Mexico has taken steps to strengthen access to health-care services by lesbian, gay, bisexual, transgender and intersex (LGBTI) people. A new Ministry of Health code of conduct aims to put an end to stigma and discrimination based on gender identity and sexual orientation in all health centres in the country.

Establishing guidelines and specific actions for the provision of health-care services, the code of conduct will be implemented throughout the national health system to guarantee effective access to health by respecting the dignity and autonomy of LGBTI people.

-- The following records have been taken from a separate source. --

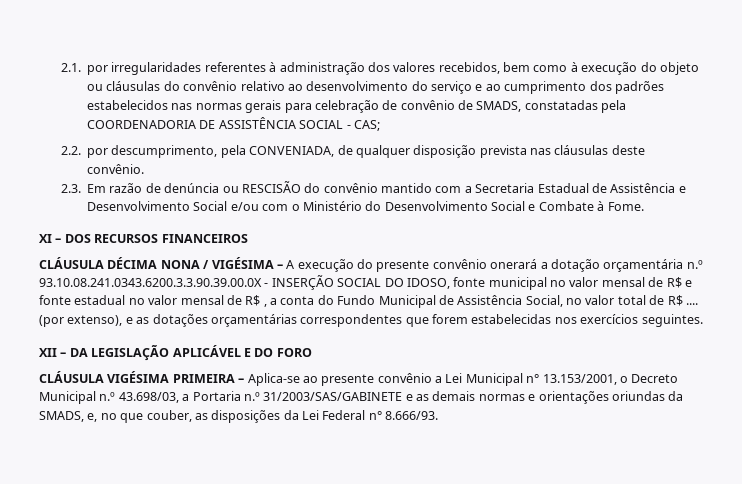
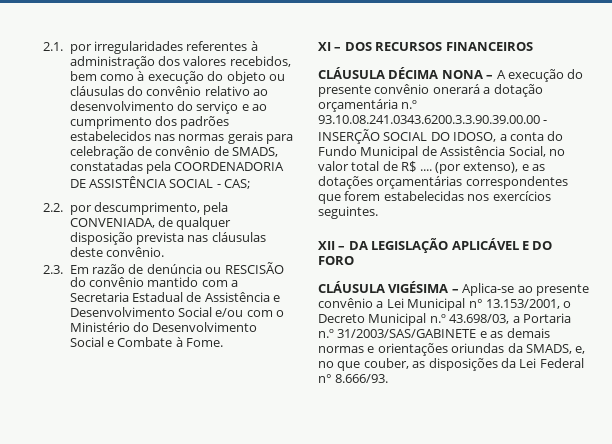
- CLÁUSULA DÉCIMA NONA / VIGÉSIMA – A execução do presente convênio onerará a dotação orçamentária n.º 93.10.08.241.0343.6200.3.3.90.39.00.0X - INSERÇÃO SOCIAL DO IDOSO, fonte municipal no valor mensal de R$ e fonte estadual no valor mensal de R$ , a conta do Fundo Municipal de Assistência Social, no valor total de R$ ....
+ CLÁUSULA DÉCIMA NONA – A execução do presente convênio onerará a dotação orçamentária n.º 93.10.08.241.0343.6200.3.3.90.39.00.00 - INSERÇÃO SOCIAL DO IDOSO, a conta do Fundo Municipal de Assistência Social, no valor total de R$ ....
- CLÁUSULA VIGÉSIMA PRIMEIRA – Aplica-se ao presente convênio a Lei Municipal n° 13.153/2001, o Decreto Municipal n.º 43.698/03, a Portaria n.º 31/2003/SAS/GABINETE e as demais normas e orientações oriundas da SMADS, e, no que couber, as disposições da Lei Federal n° 8.666/93.
+ CLÁUSULA VIGÉSIMA – Aplica-se ao presente convênio a Lei Municipal n° 13.153/2001, o Decreto Municipal n.º 43.698/03, a Portaria n.º 31/2003/SAS/GABINETE e as demais normas e orientações oriundas da SMADS, e, no que couber, as disposições da Lei Federal n° 8.666/93.

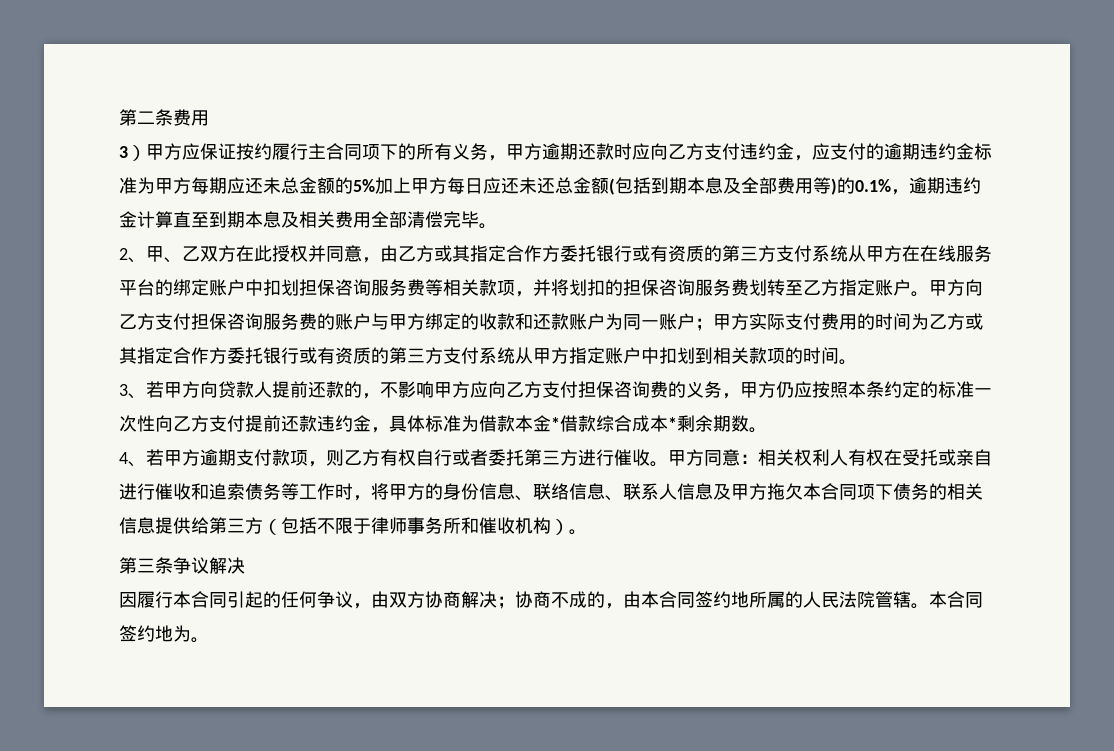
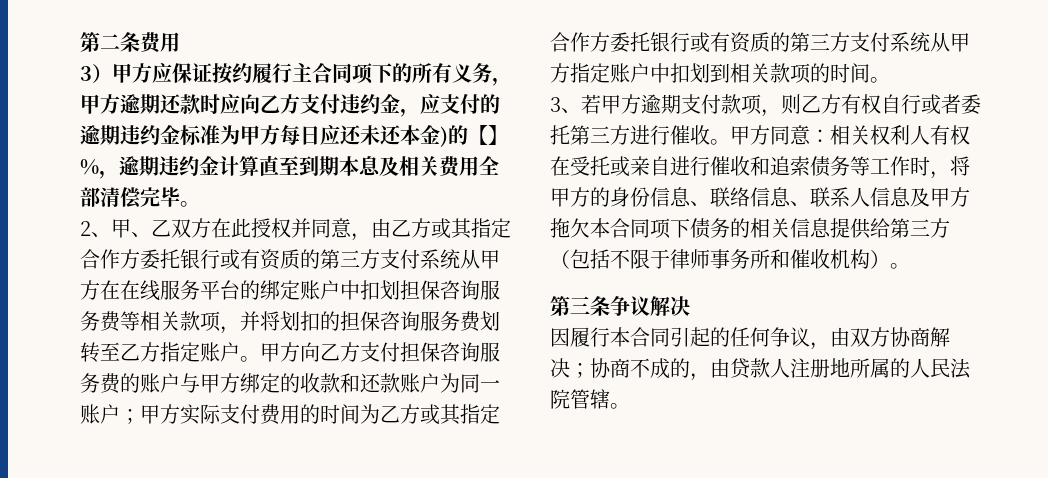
- 3）甲方应保证按约履行主合同项下的所有义务，甲方逾期还款时应向乙方支付违约金，应支付的逾期违约金标准为甲方每期应还未总金额的5%加上甲方每日应还未还总金额(包括到期本息及全部费用等)的0.1%，逾期违约金计算直至到期本息及相关费用全部清偿完毕。
+ 3）甲方应保证按约履行主合同项下的所有义务，甲方逾期还款时应向乙方支付违约金，应支付的逾期违约金标准为甲方每日应还未还本金)的【】%，逾期违约金计算直至到期本息及相关费用全部清偿完毕。
- 3、若甲方向贷款人提前还款的，不影响甲方应向乙方支付担保咨询费的义务，甲方仍应按照本条约定的标准一次性向乙方支付提前还款违约金，具体标准为借款本金*借款综合成本*剩余期数。
- 4、若甲方逾期支付款项，则乙方有权自行或者委托第三方进行催收。
+ 3、若甲方逾期支付款项，则乙方有权自行或者委托第三方进行催收。
- 因履行本合同引起的任何争议，由双方协商解决；协商不成的，由本合同签约地所属的人民法院管辖。本合同签约地为。
+ 因履行本合同引起的任何争议，由双方协商解决；协商不成的，由贷款人注册地所属的人民法院管辖。

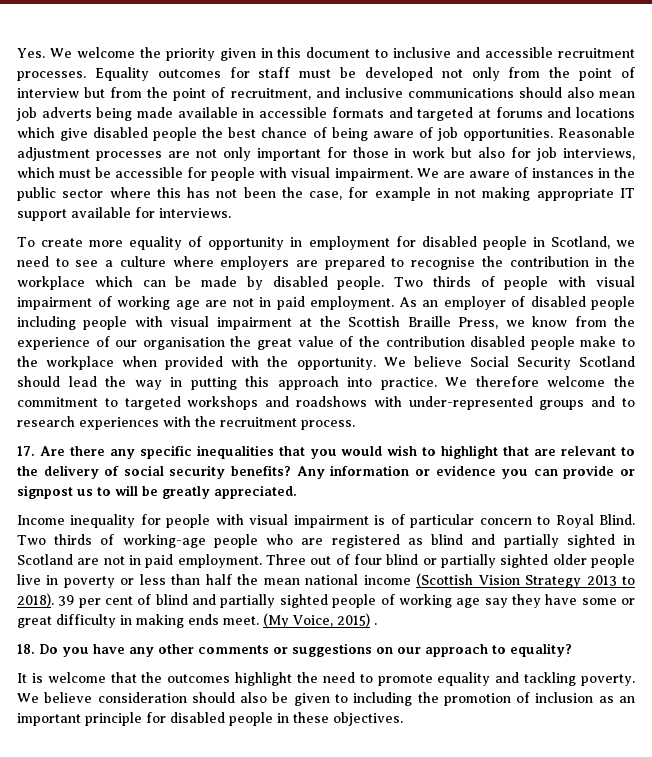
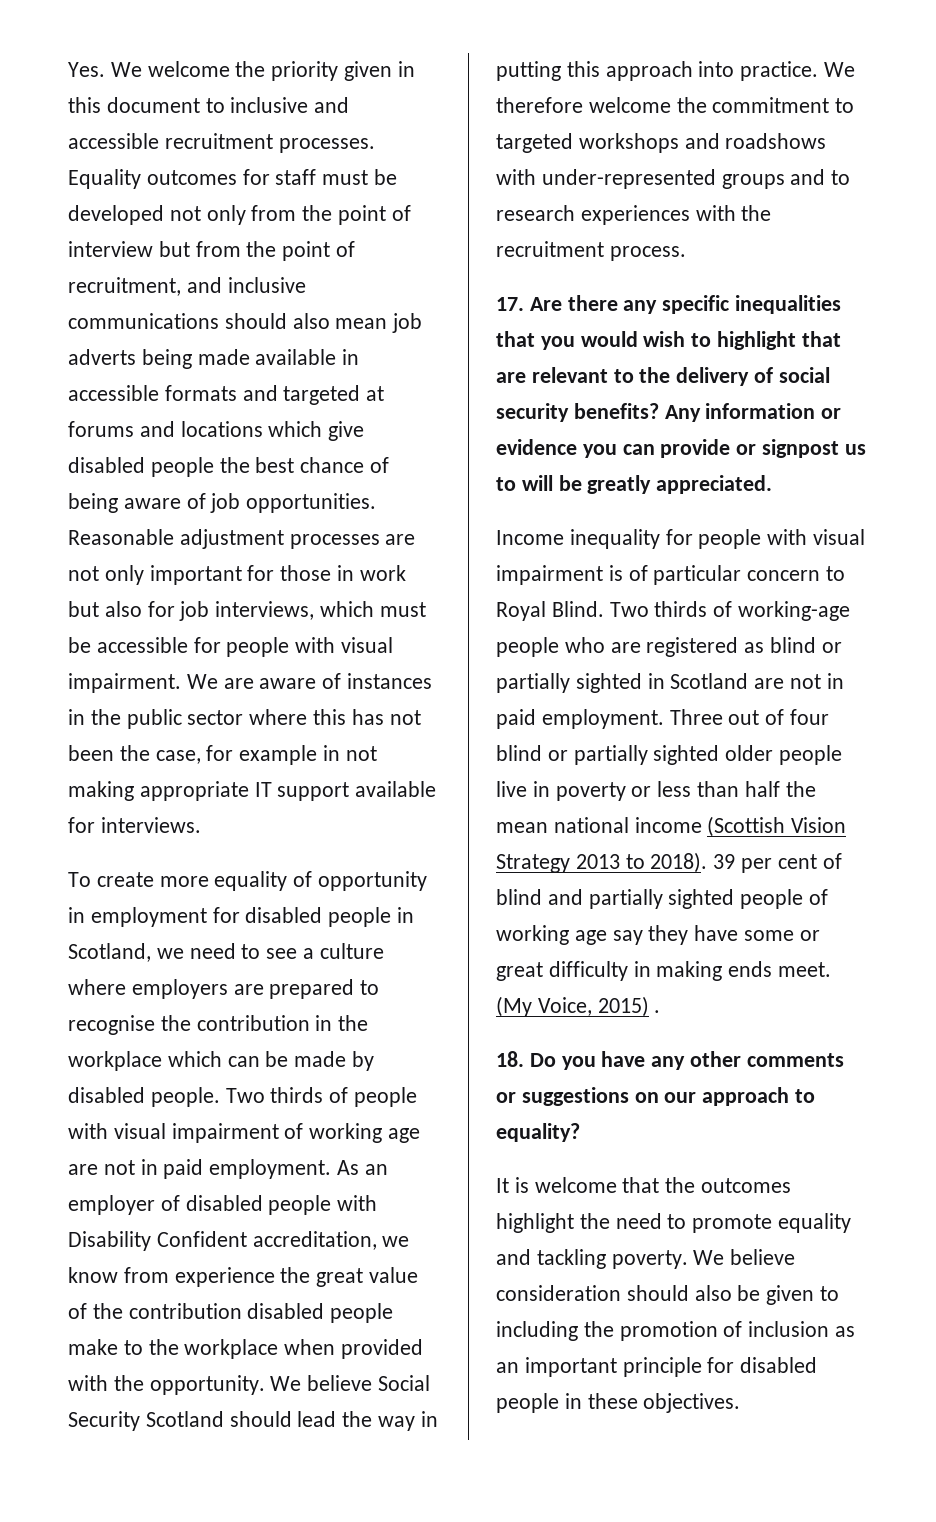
- As an employer of disabled people including people with visual impairment at the Scottish Braille Press, we know from the experience of our organisation the great value of the contribution disabled people make to the workplace when provided with the opportunity.
+ As an employer of disabled people with Disability Confident accreditation, we know from experience the great value of the contribution disabled people make to the workplace when provided with the opportunity.
- Two thirds of working-age people who are registered as blind and partially sighted in Scotland are not in paid employment.
+ Two thirds of working-age people who are registered as blind or partially sighted in Scotland are not in paid employment.

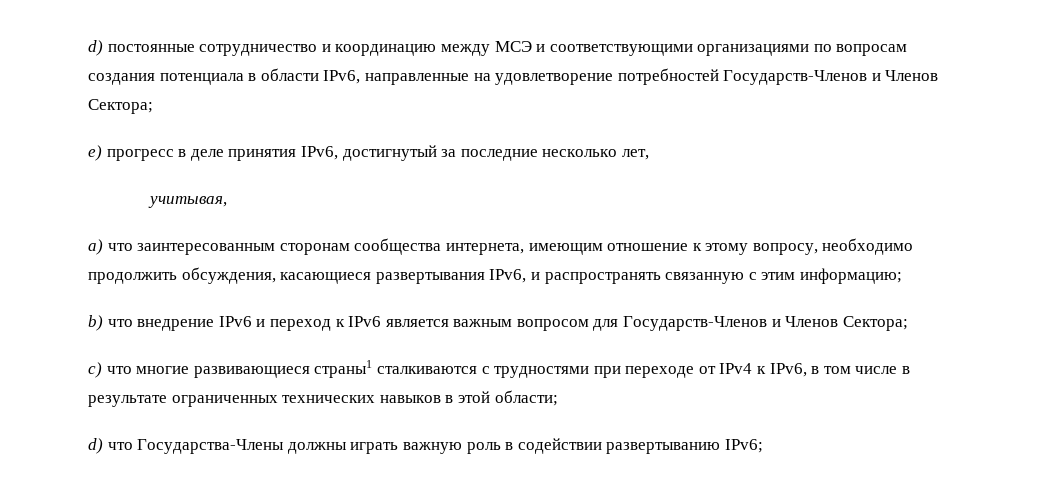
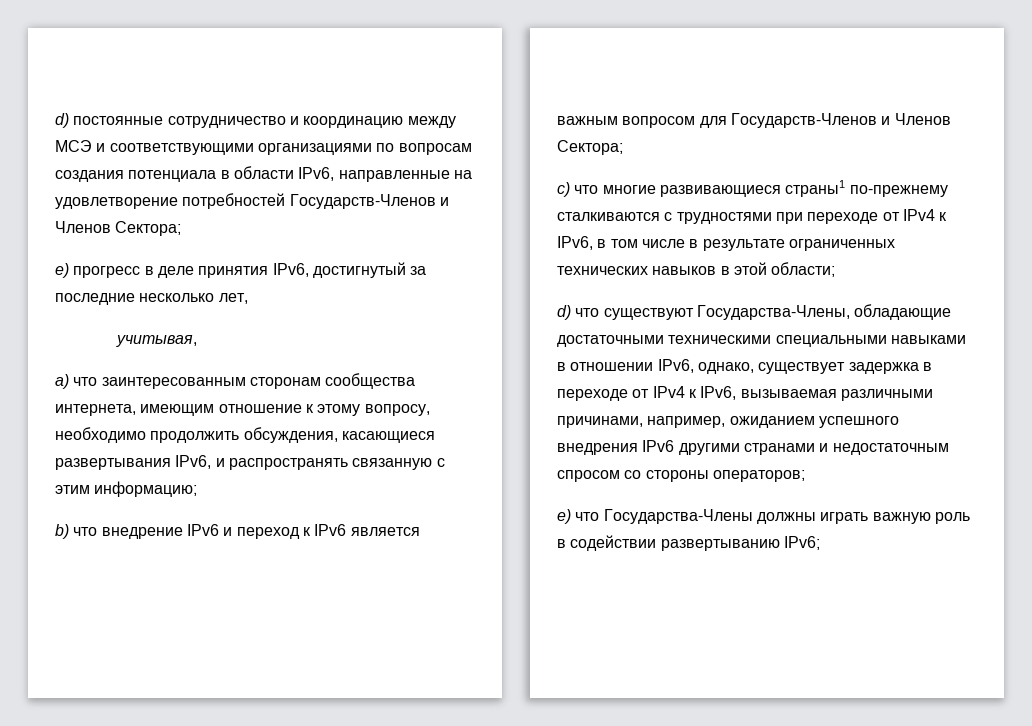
- c) что многие развивающиеся страны1 сталкиваются с трудностями при переходе от IPv4 к IPv6, в том числе в результате ограниченных технических навыков в этой области;
+ c) что многие развивающиеся страны1 по-прежнему сталкиваются с трудностями при переходе от IPv4 к IPv6, в том числе в результате ограниченных технических навыков в этой области;
- d) что Государства-Члены должны играть важную роль в содействии развертыванию IPv6;
+ d) что существуют Государства-Члены, обладающие достаточными техническими специальными навыками в отношении IPv6, однако, существует задержка в переходе от IPv4 к IPv6, вызываемая различными причинами, например, ожиданием успешного внедрения IPv6 другими странами и недостаточным спросом со стороны операторов;
+ e) что Государства-Члены должны играть важную роль в содействии развертыванию IPv6;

The code of conduct provides for health personnel from public health facilities to be trained in avoiding discriminatory expressions and attitudes and to respect the confidentiality of patients. Among various provisions, it clearly stipulates that so-called treatment to “cure homosexuality or transexuality” must be avoided. It establishes that health centres should maintain a policy of zero tolerance for discrimination and must investigate accusations of discrimination. Health centres should also promote ongoing sexual and reproductive health and HIV prevention campaigns focused on LGBTI people.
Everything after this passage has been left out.